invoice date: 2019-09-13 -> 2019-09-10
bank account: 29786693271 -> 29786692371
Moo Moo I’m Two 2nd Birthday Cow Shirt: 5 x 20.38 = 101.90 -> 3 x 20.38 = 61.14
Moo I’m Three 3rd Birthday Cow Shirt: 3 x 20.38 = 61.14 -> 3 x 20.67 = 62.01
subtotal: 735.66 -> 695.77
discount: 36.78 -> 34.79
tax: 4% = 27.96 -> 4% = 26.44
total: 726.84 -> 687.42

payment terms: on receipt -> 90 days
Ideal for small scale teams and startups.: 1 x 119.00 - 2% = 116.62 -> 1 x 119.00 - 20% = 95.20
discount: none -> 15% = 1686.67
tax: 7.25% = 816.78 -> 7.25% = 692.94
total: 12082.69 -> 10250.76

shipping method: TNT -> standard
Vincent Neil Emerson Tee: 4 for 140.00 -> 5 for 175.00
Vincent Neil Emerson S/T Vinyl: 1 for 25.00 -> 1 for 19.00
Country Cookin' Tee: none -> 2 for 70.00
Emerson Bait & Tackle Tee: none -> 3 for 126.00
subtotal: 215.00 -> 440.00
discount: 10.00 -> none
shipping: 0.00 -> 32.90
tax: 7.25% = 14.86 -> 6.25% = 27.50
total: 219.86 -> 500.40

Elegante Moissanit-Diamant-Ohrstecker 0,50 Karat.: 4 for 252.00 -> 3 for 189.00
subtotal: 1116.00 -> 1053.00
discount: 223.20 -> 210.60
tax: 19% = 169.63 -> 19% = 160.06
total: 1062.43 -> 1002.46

----

TASK REQUIREMENTS: In the records above, how many lines include "Vincent"? Reply only with the number.

TASK OUTPUT: 2